#### Input ####

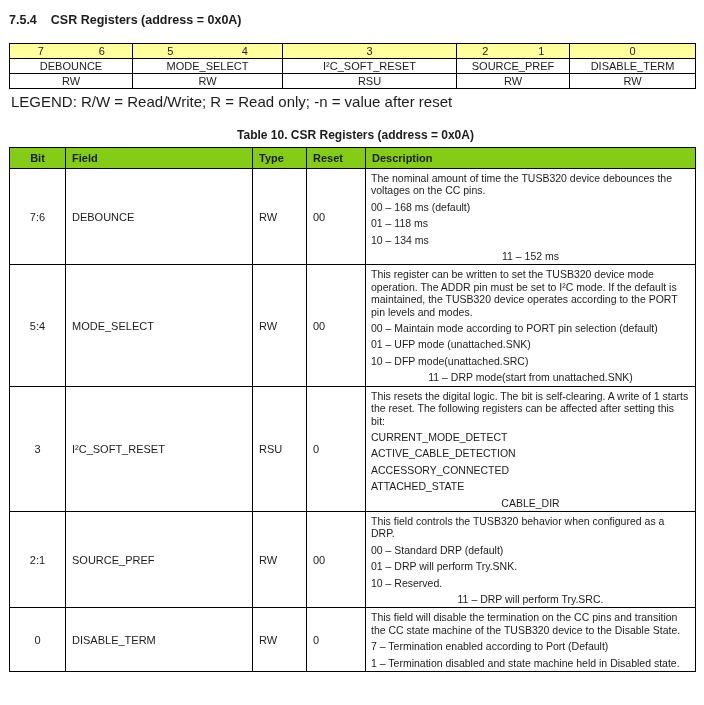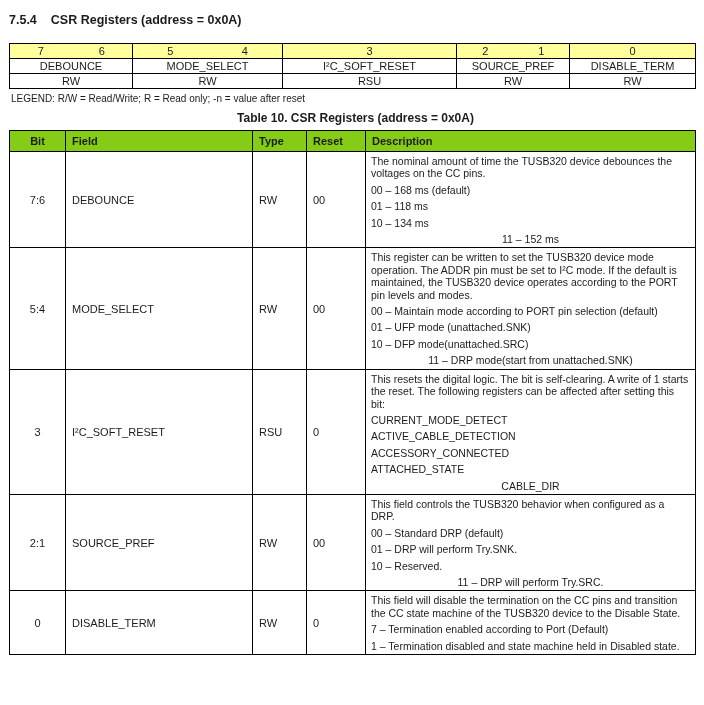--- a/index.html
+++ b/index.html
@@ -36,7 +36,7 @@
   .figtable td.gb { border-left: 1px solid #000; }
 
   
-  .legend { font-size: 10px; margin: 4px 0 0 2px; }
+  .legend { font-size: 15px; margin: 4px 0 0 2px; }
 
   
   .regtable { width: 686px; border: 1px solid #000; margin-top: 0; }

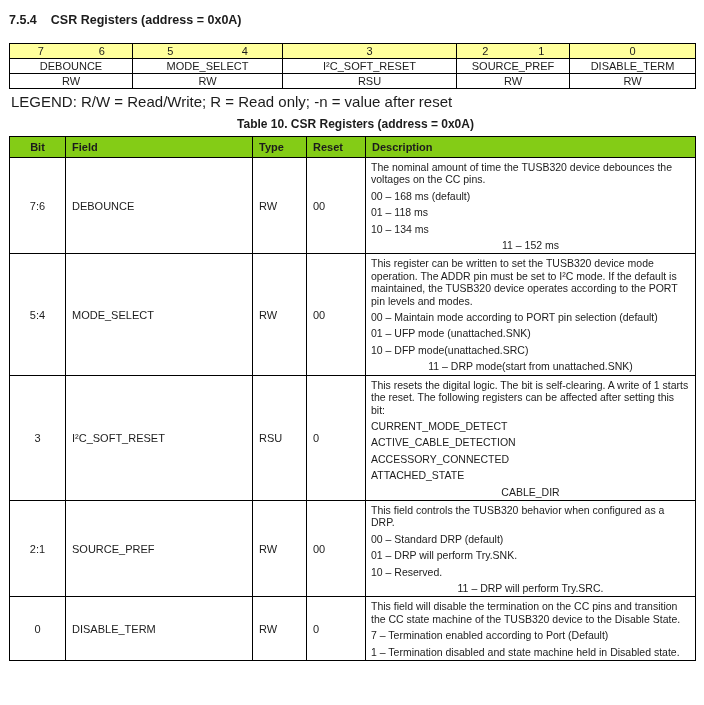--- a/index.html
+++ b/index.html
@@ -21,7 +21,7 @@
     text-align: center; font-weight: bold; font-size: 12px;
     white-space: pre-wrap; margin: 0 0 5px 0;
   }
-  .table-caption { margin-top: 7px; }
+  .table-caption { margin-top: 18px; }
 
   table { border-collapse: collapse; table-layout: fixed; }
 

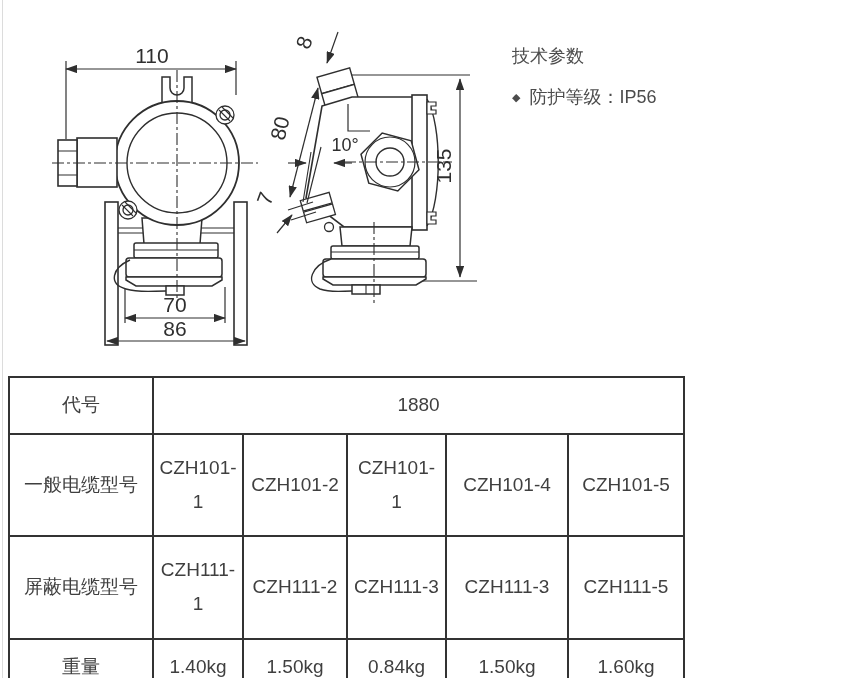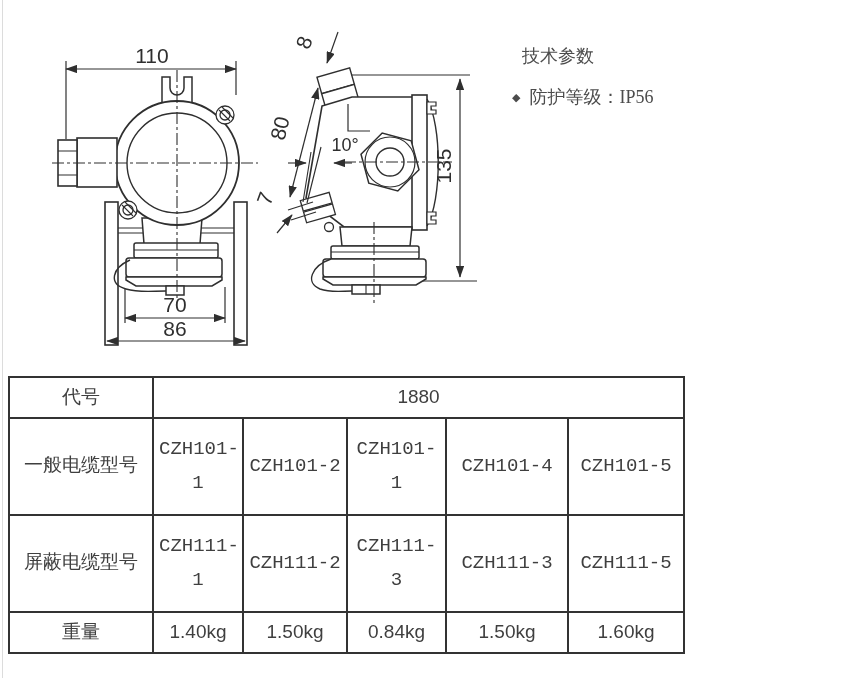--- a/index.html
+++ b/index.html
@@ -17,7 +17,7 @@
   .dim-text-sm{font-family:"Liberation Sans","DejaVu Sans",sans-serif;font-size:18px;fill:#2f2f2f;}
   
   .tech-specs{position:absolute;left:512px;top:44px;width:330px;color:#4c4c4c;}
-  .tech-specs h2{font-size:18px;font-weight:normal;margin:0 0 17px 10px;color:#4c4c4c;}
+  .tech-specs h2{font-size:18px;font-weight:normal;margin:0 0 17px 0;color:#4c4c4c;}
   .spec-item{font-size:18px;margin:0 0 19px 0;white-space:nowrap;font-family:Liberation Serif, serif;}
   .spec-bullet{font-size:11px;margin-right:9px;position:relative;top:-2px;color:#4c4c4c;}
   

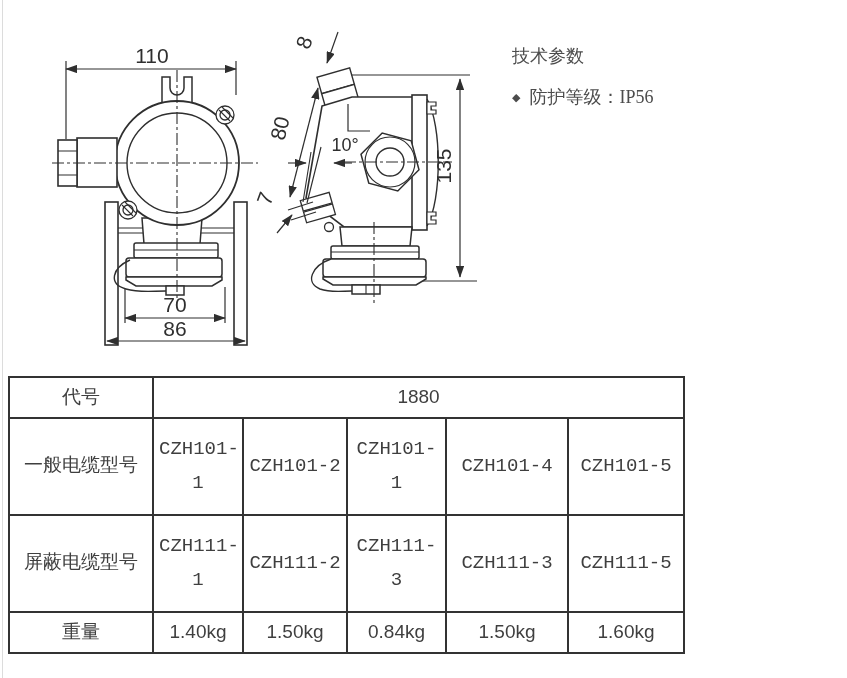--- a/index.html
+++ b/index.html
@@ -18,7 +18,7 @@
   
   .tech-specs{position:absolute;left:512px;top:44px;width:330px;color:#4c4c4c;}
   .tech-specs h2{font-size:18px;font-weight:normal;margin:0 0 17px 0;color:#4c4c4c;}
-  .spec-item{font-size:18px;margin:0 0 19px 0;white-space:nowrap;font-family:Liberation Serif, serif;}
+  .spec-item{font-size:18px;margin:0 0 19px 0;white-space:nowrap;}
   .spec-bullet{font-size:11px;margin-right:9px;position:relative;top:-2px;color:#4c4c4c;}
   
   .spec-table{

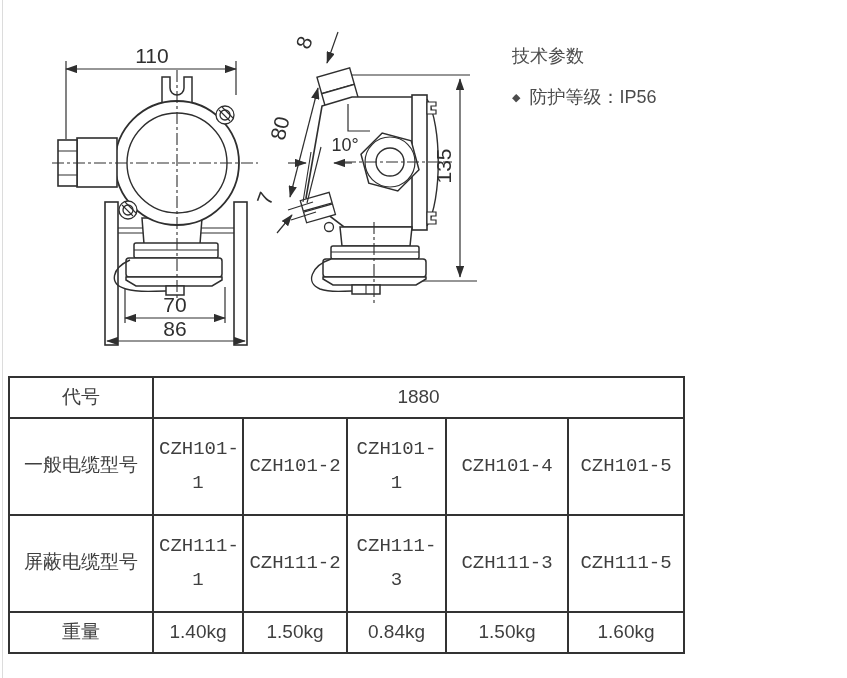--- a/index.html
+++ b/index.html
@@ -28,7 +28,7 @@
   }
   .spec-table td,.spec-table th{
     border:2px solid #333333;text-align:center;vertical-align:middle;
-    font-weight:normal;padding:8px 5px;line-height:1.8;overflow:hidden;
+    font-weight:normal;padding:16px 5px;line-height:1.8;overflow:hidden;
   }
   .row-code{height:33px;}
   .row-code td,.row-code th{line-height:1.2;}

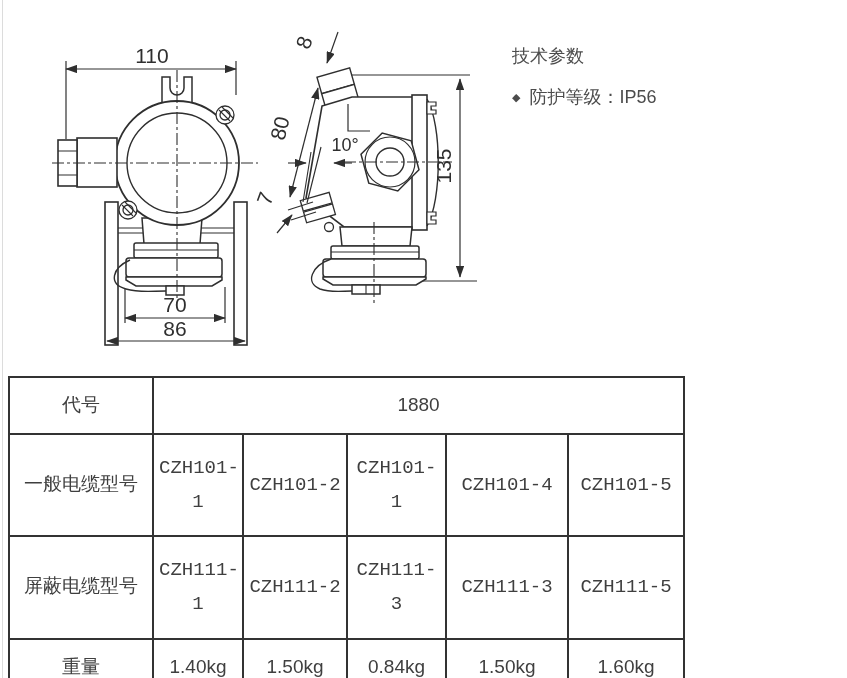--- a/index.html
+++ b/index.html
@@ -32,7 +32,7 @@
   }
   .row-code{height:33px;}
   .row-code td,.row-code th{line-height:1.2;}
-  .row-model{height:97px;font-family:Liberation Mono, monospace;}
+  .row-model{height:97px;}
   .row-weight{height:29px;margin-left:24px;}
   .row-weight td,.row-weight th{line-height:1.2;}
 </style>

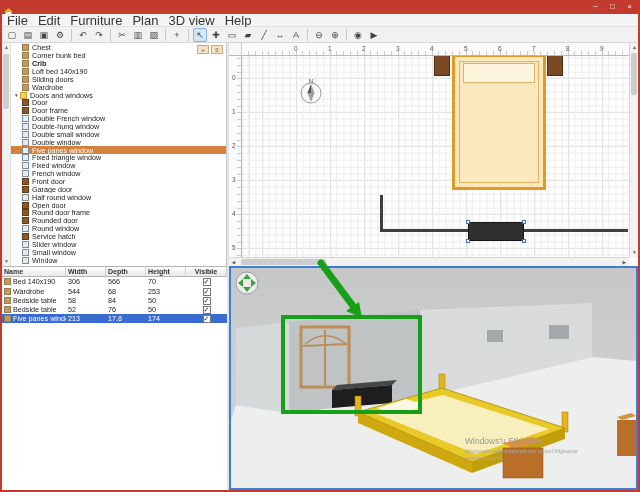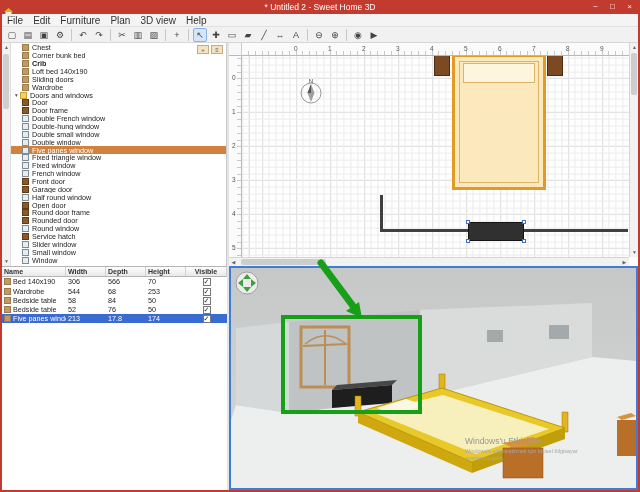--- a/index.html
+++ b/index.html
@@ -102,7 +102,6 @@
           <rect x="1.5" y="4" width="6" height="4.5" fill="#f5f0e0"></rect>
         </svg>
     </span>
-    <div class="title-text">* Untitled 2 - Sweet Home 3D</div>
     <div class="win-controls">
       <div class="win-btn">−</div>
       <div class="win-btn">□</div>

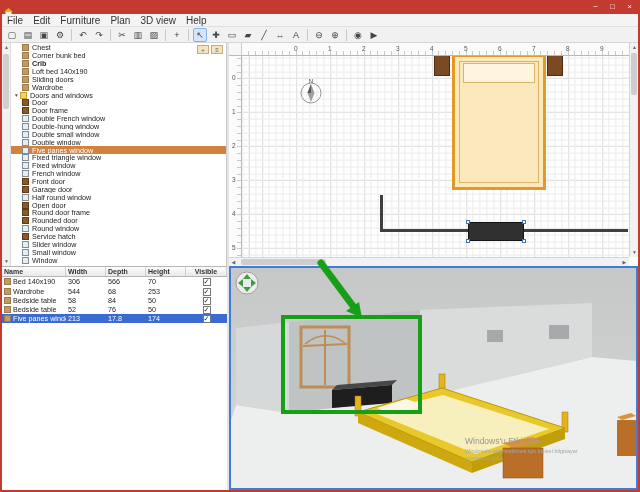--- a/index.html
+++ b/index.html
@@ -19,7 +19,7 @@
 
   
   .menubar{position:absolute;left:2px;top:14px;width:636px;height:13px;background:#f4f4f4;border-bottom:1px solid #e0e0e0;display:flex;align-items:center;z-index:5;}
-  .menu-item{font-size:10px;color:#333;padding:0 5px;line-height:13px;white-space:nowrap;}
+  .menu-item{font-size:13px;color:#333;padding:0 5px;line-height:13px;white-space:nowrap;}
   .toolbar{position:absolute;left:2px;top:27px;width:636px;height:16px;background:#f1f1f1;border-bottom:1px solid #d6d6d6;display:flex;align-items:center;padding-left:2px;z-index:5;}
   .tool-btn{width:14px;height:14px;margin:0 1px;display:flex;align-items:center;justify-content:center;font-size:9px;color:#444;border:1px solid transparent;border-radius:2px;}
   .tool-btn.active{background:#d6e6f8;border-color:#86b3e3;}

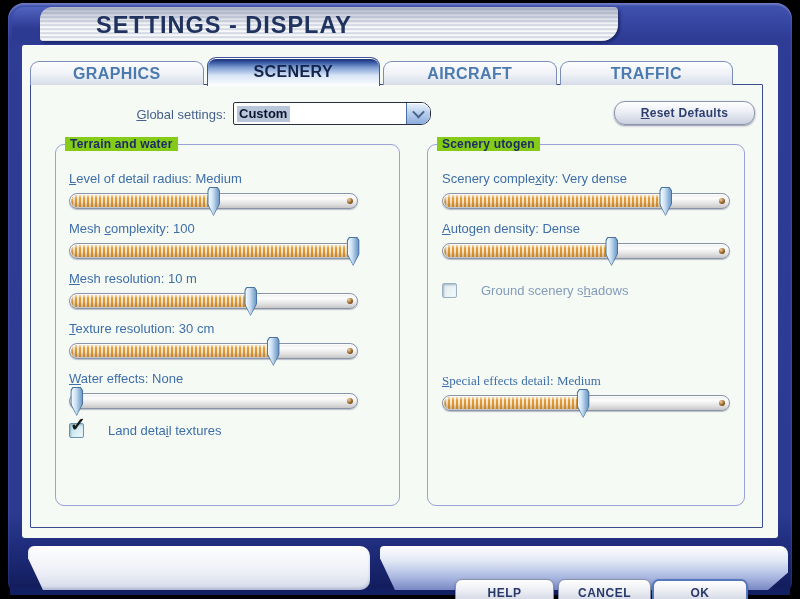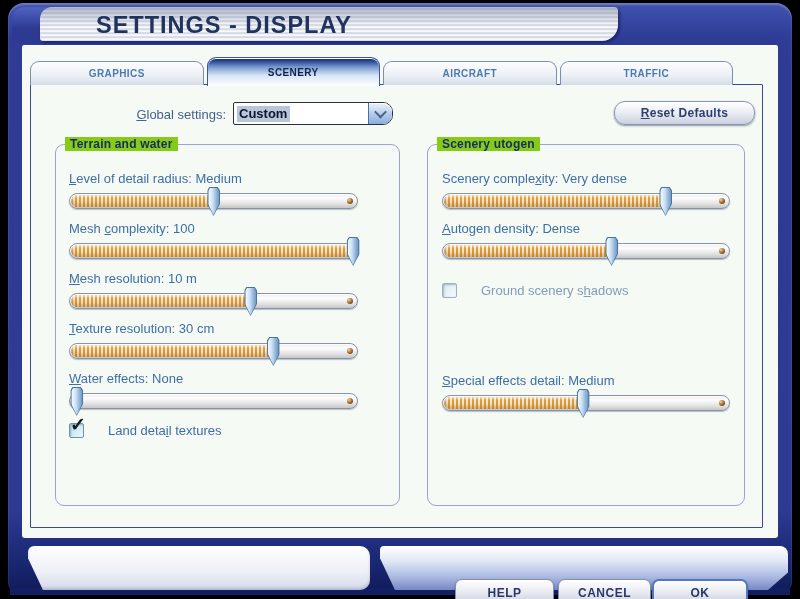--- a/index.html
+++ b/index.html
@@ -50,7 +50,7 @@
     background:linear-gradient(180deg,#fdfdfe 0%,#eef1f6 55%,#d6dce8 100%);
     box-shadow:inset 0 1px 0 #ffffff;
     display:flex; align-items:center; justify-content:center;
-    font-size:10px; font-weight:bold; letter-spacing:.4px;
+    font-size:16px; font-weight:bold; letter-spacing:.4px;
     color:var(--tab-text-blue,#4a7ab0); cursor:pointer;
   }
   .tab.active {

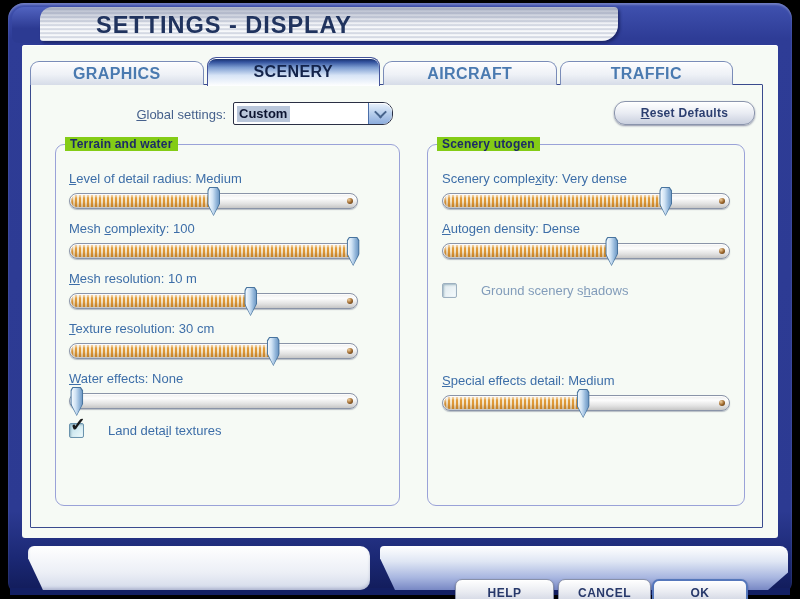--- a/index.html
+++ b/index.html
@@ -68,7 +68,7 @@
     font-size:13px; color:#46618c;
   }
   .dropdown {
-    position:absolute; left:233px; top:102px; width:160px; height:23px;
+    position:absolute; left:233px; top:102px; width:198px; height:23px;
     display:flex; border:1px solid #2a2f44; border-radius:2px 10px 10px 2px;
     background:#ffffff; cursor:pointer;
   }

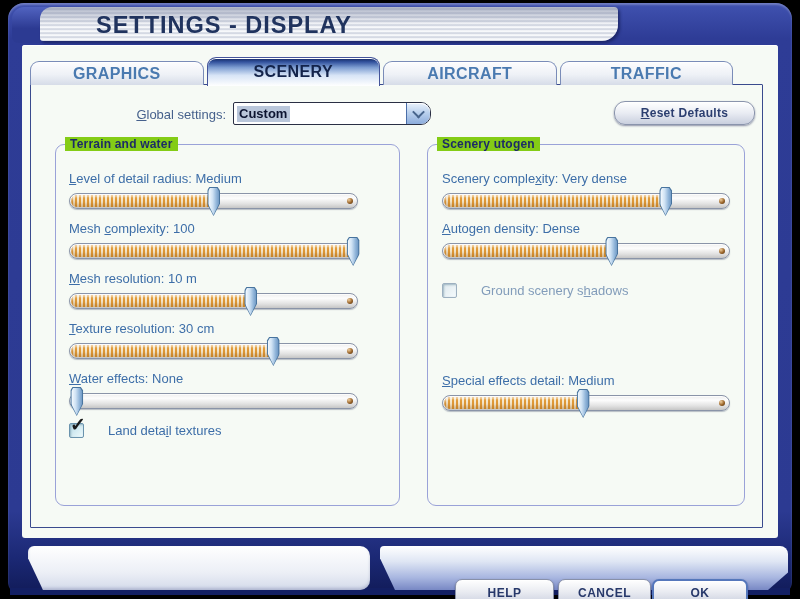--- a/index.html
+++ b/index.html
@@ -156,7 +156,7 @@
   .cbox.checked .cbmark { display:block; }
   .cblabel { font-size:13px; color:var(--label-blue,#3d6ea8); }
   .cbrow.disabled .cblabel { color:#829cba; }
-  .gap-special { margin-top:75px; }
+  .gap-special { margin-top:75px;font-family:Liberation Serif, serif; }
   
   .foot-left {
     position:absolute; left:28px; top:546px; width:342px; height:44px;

####

Exercise instructions:
A line qualifies when it holds the word "model"; report all qualifying lines from the records above.

Output for this exercise:
-  .row-model{height:97px;font-family:Liberation Mono, monospace;}
+  .row-model{height:97px;}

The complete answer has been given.